It almost sounds like IF I asked to do an article here WITHOUT mentioning a Licensing agreement, she would have said yes. is it possible to have photos here without a licensing agreement.
Otherwise, I would love a good contribution to the skywatching portion of the atronomy notes; Its important that the sight is observable with the unaided eye! possiblities include
- Photos of planetary conjugations (two or more planets next to each other and the moon)
- Meteor showers
- Mikly Way
- Star trails
--Jolie 18:40, 10 November 2008 (UTC)
- All document need a licence. The text in the page here are under GFDL. For the photo, the owner of the photo need to choice a licence from the list on this page. If the photo is undre GFDL or a Creative Common licence (as CC-by-sa) , it is highly advisable to upload it in wikimedia Commons. Note that a copyrighted photo can be deleted.Crochet.david 19:01, 10 November 2008 (UTC)
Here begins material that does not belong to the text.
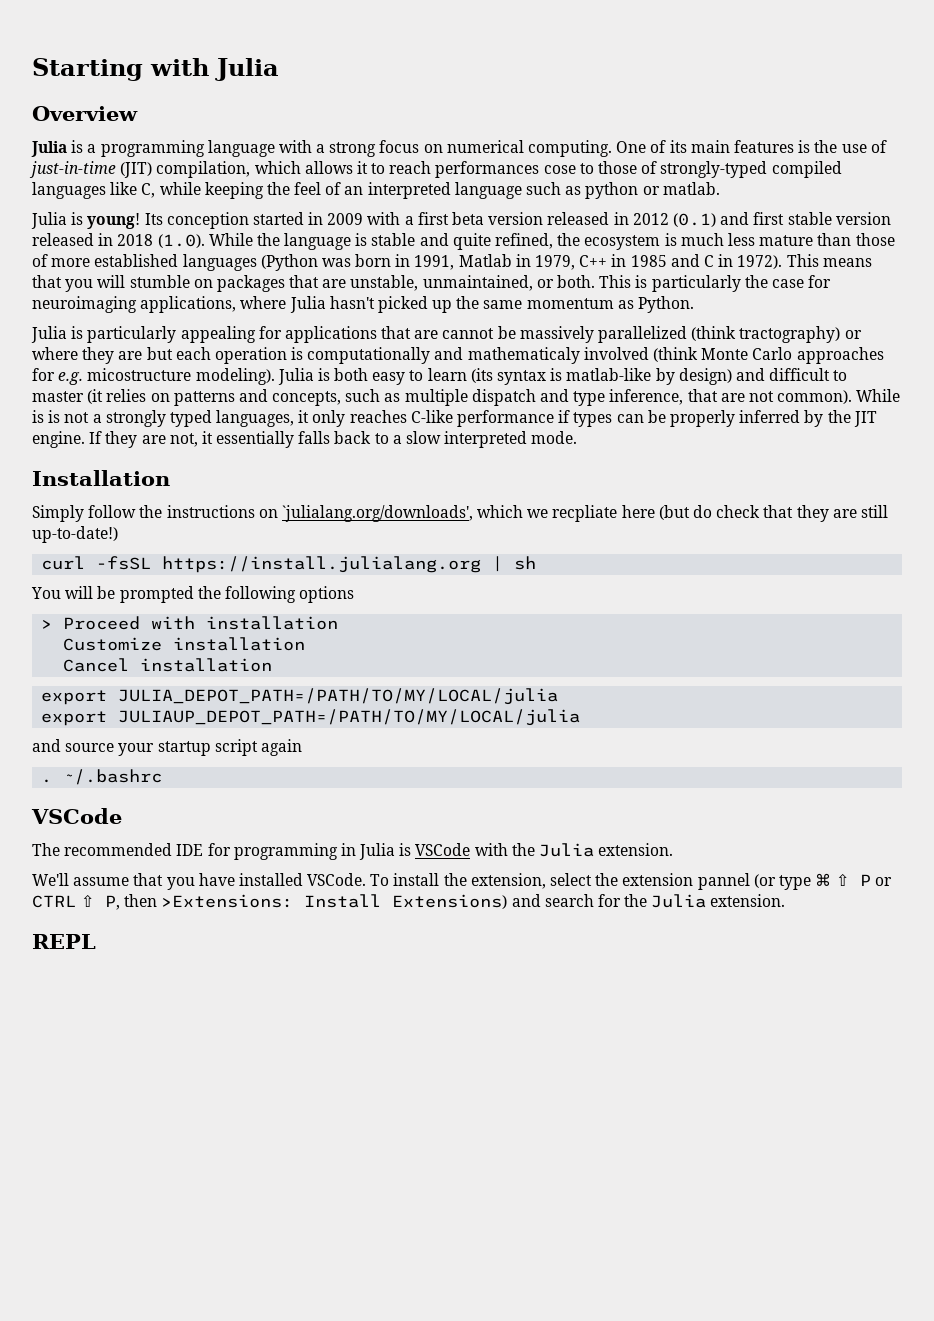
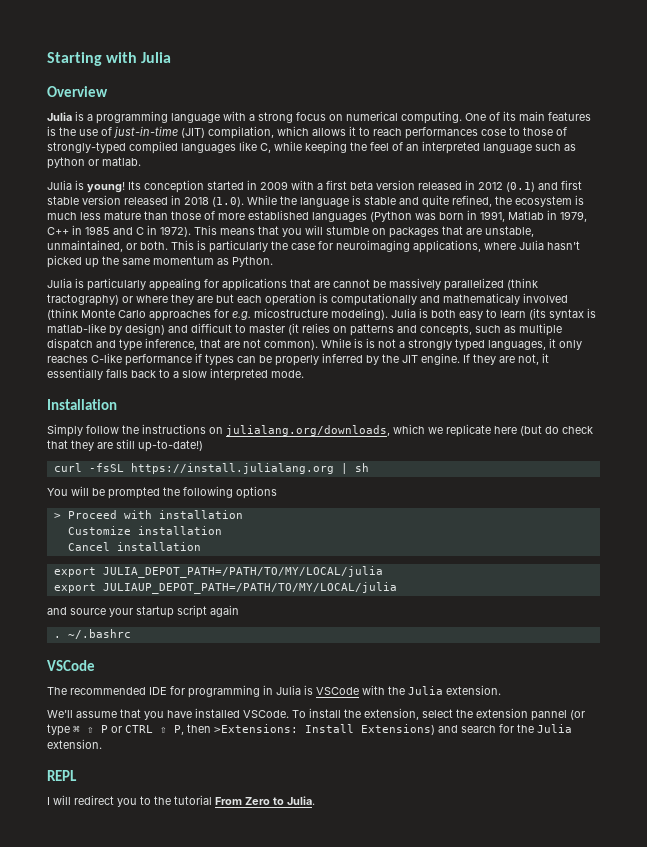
- Simply follow the instructions on `julialang.org/downloads', which we recpliate here (but do check that they are still up-to-date!)
+ Simply follow the instructions on julialang.org/downloads, which we replicate here (but do check that they are still up-to-date!)
+ I will redirect you to the tutorial From Zero to Julia.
- One possible thought. The picture was an image that Kerry Hepburn in trying to sell. (I don't blame her, its beautiful). In looking through some of the licenses, I read alot about giving permission to alter it and distribute.
- Perhaps Kerry fears that by giving Wikiversity the image someone will make a minor alteration 'alter' and then sell the resulting work 'distribute' with no approval or cutback to Kerry.
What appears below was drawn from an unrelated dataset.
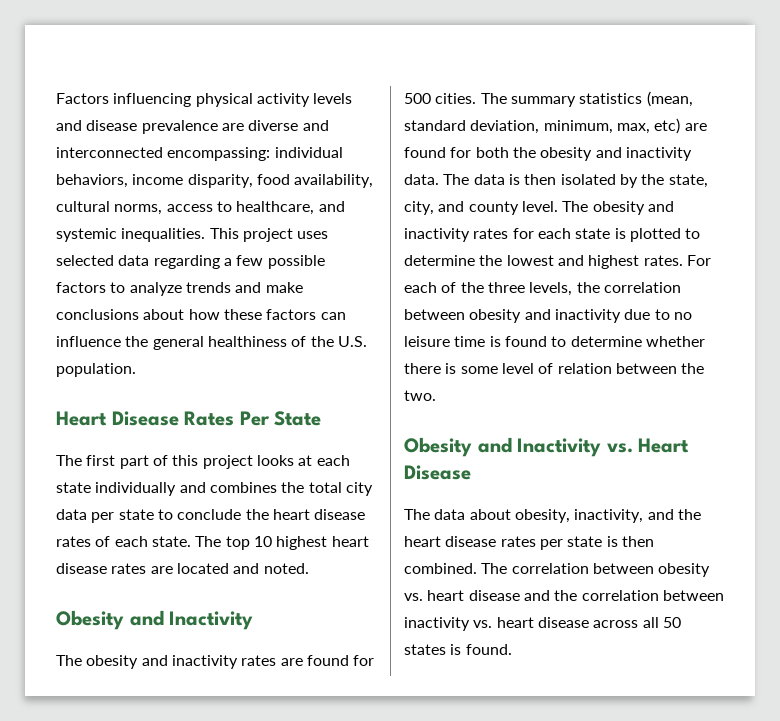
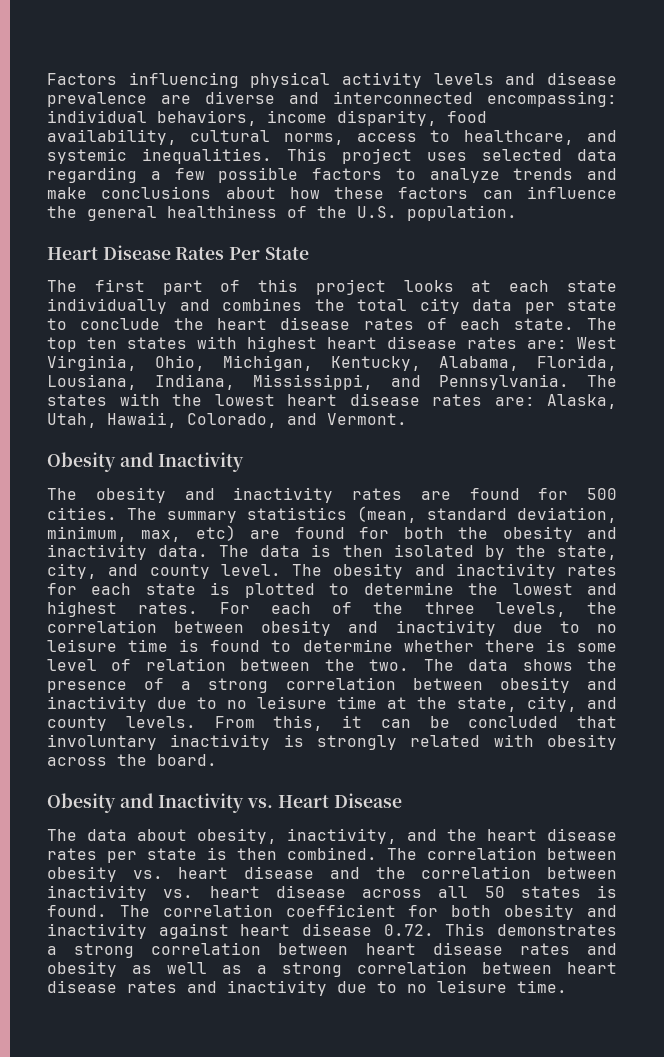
- The top 10 highest heart disease rates are located and noted.
+ The top ten states with highest heart disease rates are: West Virginia, Ohio, Michigan, Kentucky, Alabama, Florida, Lousiana, Indiana, Mississippi, and Pennsylvania. The states with the lowest heart disease rates are: Alaska, Utah, Hawaii, Colorado, and Vermont.
+ The data shows the presence of a strong correlation between obesity and inactivity due to no leisure time at the state, city, and county levels. From this, it can be concluded that involuntary inactivity is strongly related with obesity across the board.
+ The correlation coefficient for both obesity and inactivity against heart disease 0.72. This demonstrates a strong correlation between heart disease rates and obesity as well as a strong correlation between heart disease rates and inactivity due to no leisure time.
- Now I can't see any reasonable explanation why wikimedia, might want to allow people's artistic works to be vandalized and sold to the detriment of their authors. So are there any permissable licenses, where wikiversity is free to transmit the photo, but not 'alter it'?--Jolie 19:44, 10 November 2008 (UTC)
- Yes, it's the CC-nd (nd for no-derivate work), but unauthorized on wikiversity.Crochet.david 20:11, 10 November 2008 (UTC)
- This isn't a Wikiversity restriction. There was a WMF resolution awhile ago related to fair use that also made it a requirement that any license used must allow certain freedoms which include the freedom to alter the work and redistribute it. So CC-ND licensed works aren't allowed because it doesn't allow derivatives to be made. Most of the images probably also couldn't be used under fair use terms because there is the possibility for anyone to take similar pictures and provide them freely under a copyleft license which does allow derived works to be made. --darklama 21:18, 10 November 2008 (UTC)
- Yes, it's the CC-nd (nd for no-derivate work), but unauthorized on wikiversity.Crochet.david 20:11, 10 November 2008 (UTC)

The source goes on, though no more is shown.